# [WORK REQUIRED]
Only the pictures are to be omitted; everything else in the listing must be reproduced exactly.
----- MATERIAL FOR THIS TASK -----
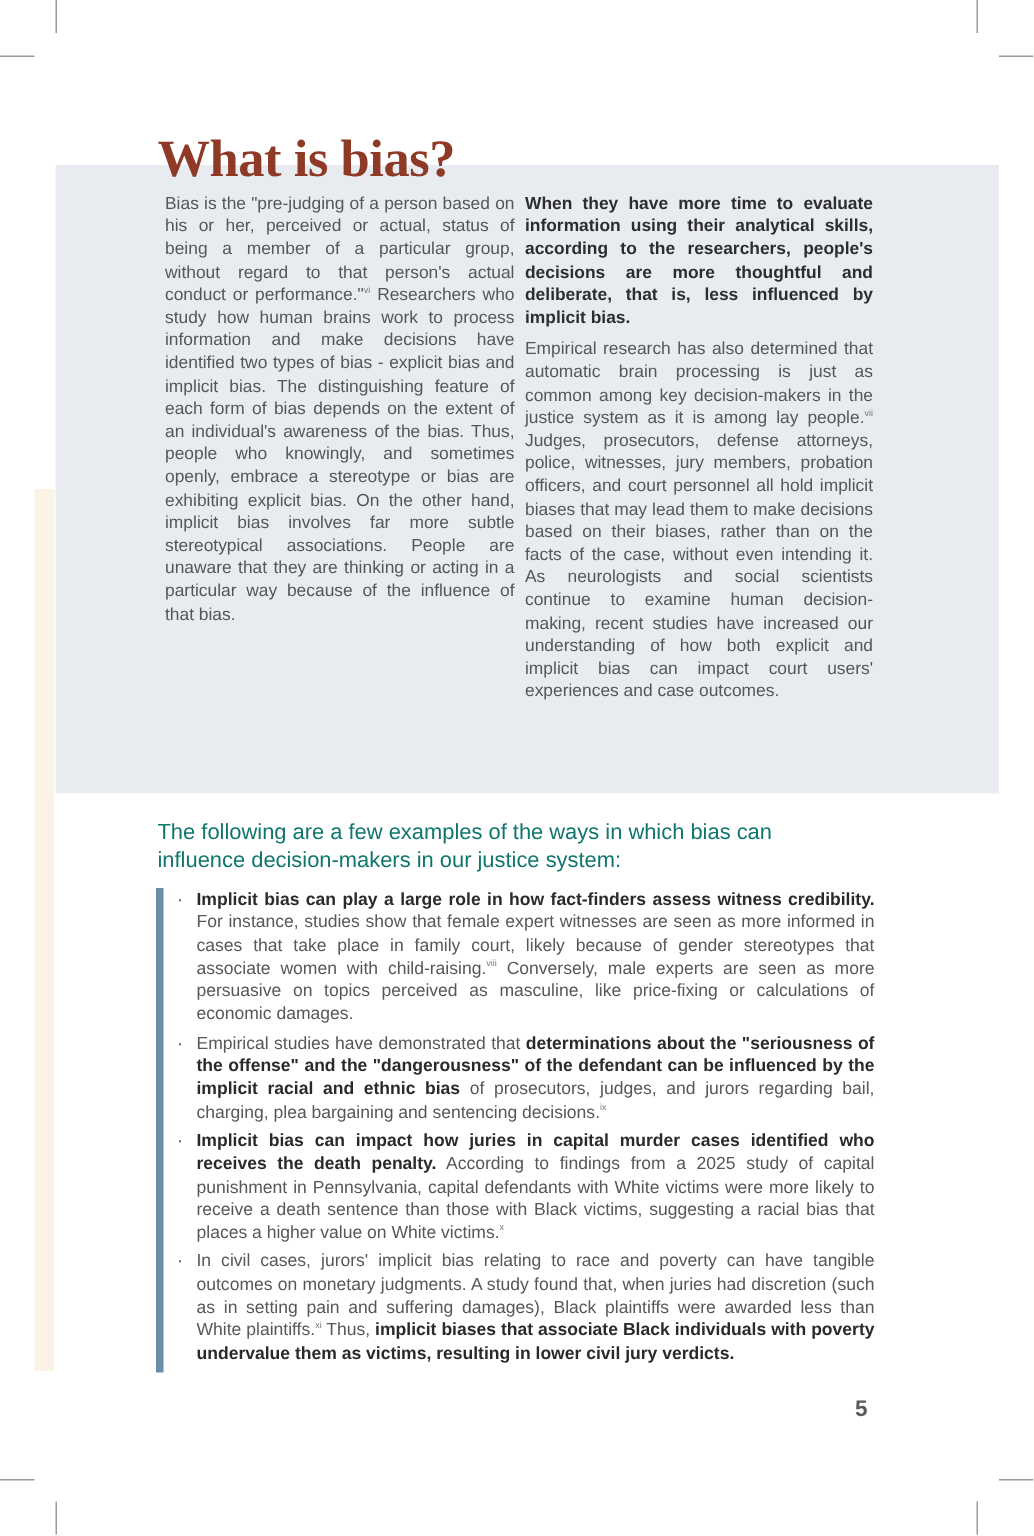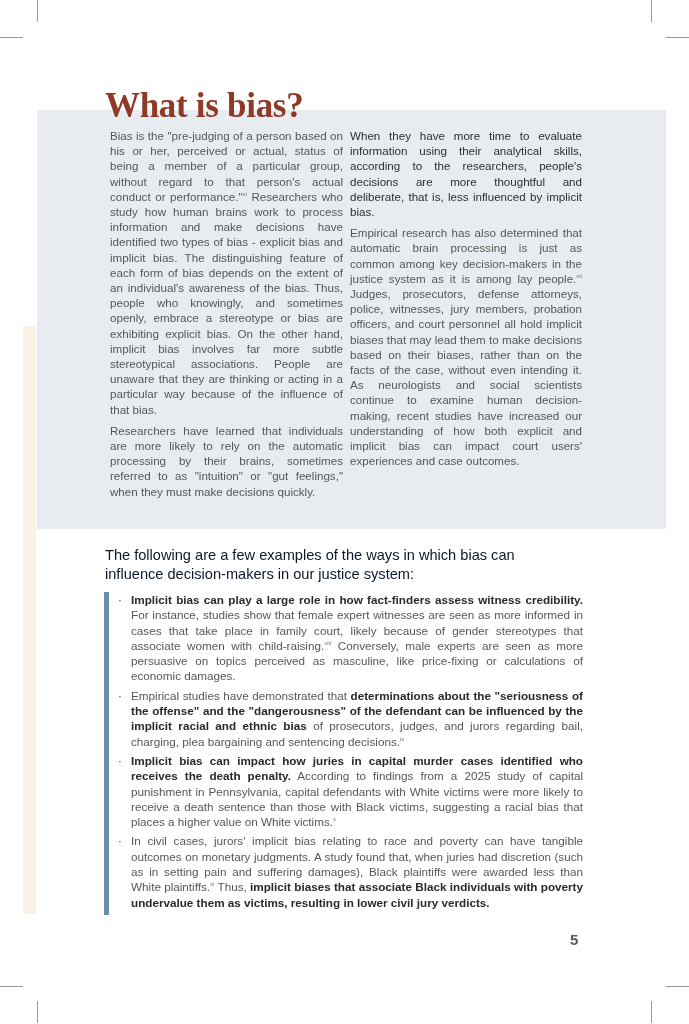--- a/index.html
+++ b/index.html
@@ -26,25 +26,25 @@
     font-weight: bold; font-size: 35px; letter-spacing: -0.3px;
     color: #8e3a26; line-height: 44px; text-align: right;
   }
   .col {
     position: absolute; top: 128px; width: 233px;
     font-size: 11.6px; line-height: 15.2px; text-align: justify; color: #565656;
   }
   .col p { margin: 0 0 6px 0; }
   .col-left { left: 110px; }
   .col-right { left: 350px; width: 232px; }
-  .bold-lead { font-weight: normal; color: #2d2d2d; }
+  .bold-lead { font-weight: bold; color: #2d2d2d; }
   sup { font-size: 6px; line-height: 0; vertical-align: 5px; color: #777; }
   .intro {
     position: absolute; left: 105px; top: 546px; width: 470px; margin: 0;
-    font-size: 14.6px; line-height: 19px; color: #0f172a;
+    font-size: 14.6px; line-height: 19px; color: #0f766e;
   }
   .blue-bar {
     position: absolute; left: 104px; top: 592px; width: 5px; height: 323px;
     background: #6b8ea8;
   }
   .bullets {
     position: absolute; left: 118px; top: 592px; width: 465px;
     margin: 0; padding: 0; list-style: none;
     font-size: 11.7px; line-height: 15.3px; color: #575757; text-align: justify;
   }
@@ -70,21 +70,20 @@
 <div class="crop h" style="left:666px; top:986px;"></div>
 <div class="crop v" style="left:651px; top:1001px;"></div>
 
 <div class="cream-strip"></div>
 <div class="gray-box"></div>
 
 <h1 class="title">What is bias?</h1>
 
 <div class="col col-left">
   <p><span>Bias is the "pre-judging of a person based on his or her, perceived or actual, status of being a member of a particular group, without regard to that person's actual conduct or performance."</span><sup>vi</sup><span> Researchers who study how human brains work to process information and make decisions have identified two types of bias - explicit bias and implicit bias. The distinguishing feature of each form of bias depends on the extent of an individual's awareness of the bias. Thus, people who knowingly, and sometimes openly, embrace a stereotype or bias are exhibiting explicit bias. On the other hand, implicit bias involves far more subtle stereotypical associations. People are unaware that they are thinking or acting in a particular way because of the influence of that bias.</span></p>
-  <p>Researchers have learned that individuals are more likely to rely on the automatic processing by their brains, sometimes referred to as "intuition" or "gut feelings," when they must make decisions quickly.</p>
 </div>
 
 <div class="col col-right">
   <p class="bold-lead">When they have more time to evaluate information using their analytical skills, according to the researchers, people's decisions are more thoughtful and deliberate, that is, less influenced by implicit bias.</p>
   <p><span>Empirical research has also determined that automatic brain processing is just as common among key decision-makers in the justice system as it is among lay people.</span><sup>vii</sup><span> Judges, prosecutors, defense attorneys, police, witnesses, jury members, probation officers, and court personnel all hold implicit biases that may lead them to make decisions based on their biases, rather than on the facts of the case, without even intending it. As neurologists and social scientists continue to examine human decision-making, recent studies have increased our understanding of how both explicit and implicit bias can impact court users' experiences and case outcomes.</span></p>
 </div>
 
 <p class="intro">The following are a few examples of the ways in which bias can influence decision-makers in our justice system:</p>
 
 <div class="blue-bar"></div>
-----
# [ANSWER]
--- a/index.html
+++ b/index.html
@@ -26,25 +26,25 @@
     font-weight: bold; font-size: 35px; letter-spacing: -0.3px;
     color: #8e3a26; line-height: 44px; text-align: right;
   }
   .col {
     position: absolute; top: 128px; width: 233px;
     font-size: 11.6px; line-height: 15.2px; text-align: justify; color: #565656;
   }
   .col p { margin: 0 0 6px 0; }
   .col-left { left: 110px; }
   .col-right { left: 350px; width: 232px; }
-  .bold-lead { font-weight: normal; color: #2d2d2d; }
+  .bold-lead { font-weight: bold; color: #2d2d2d; }
   sup { font-size: 6px; line-height: 0; vertical-align: 5px; color: #777; }
   .intro {
     position: absolute; left: 105px; top: 546px; width: 470px; margin: 0;
-    font-size: 14.6px; line-height: 19px; color: #0f172a;
+    font-size: 14.6px; line-height: 19px; color: #0f766e;
   }
   .blue-bar {
     position: absolute; left: 104px; top: 592px; width: 5px; height: 323px;
     background: #6b8ea8;
   }
   .bullets {
     position: absolute; left: 118px; top: 592px; width: 465px;
     margin: 0; padding: 0; list-style: none;
     font-size: 11.7px; line-height: 15.3px; color: #575757; text-align: justify;
   }
@@ -70,21 +70,20 @@
 <div class="crop h" style="left:666px; top:986px;"></div>
 <div class="crop v" style="left:651px; top:1001px;"></div>
 
 <div class="cream-strip"></div>
 <div class="gray-box"></div>
 
 <h1 class="title">What is bias?</h1>
 
 <div class="col col-left">
   <p><span>Bias is the "pre-judging of a person based on his or her, perceived or actual, status of being a member of a particular group, without regard to that person's actual conduct or performance."</span><sup>vi</sup><span> Researchers who study how human brains work to process information and make decisions have identified two types of bias - explicit bias and implicit bias. The distinguishing feature of each form of bias depends on the extent of an individual's awareness of the bias. Thus, people who knowingly, and sometimes openly, embrace a stereotype or bias are exhibiting explicit bias. On the other hand, implicit bias involves far more subtle stereotypical associations. People are unaware that they are thinking or acting in a particular way because of the influence of that bias.</span></p>
-  <p>Researchers have learned that individuals are more likely to rely on the automatic processing by their brains, sometimes referred to as "intuition" or "gut feelings," when they must make decisions quickly.</p>
 </div>
 
 <div class="col col-right">
   <p class="bold-lead">When they have more time to evaluate information using their analytical skills, according to the researchers, people's decisions are more thoughtful and deliberate, that is, less influenced by implicit bias.</p>
   <p><span>Empirical research has also determined that automatic brain processing is just as common among key decision-makers in the justice system as it is among lay people.</span><sup>vii</sup><span> Judges, prosecutors, defense attorneys, police, witnesses, jury members, probation officers, and court personnel all hold implicit biases that may lead them to make decisions based on their biases, rather than on the facts of the case, without even intending it. As neurologists and social scientists continue to examine human decision-making, recent studies have increased our understanding of how both explicit and implicit bias can impact court users' experiences and case outcomes.</span></p>
 </div>
 
 <p class="intro">The following are a few examples of the ways in which bias can influence decision-makers in our justice system:</p>
 
 <div class="blue-bar"></div>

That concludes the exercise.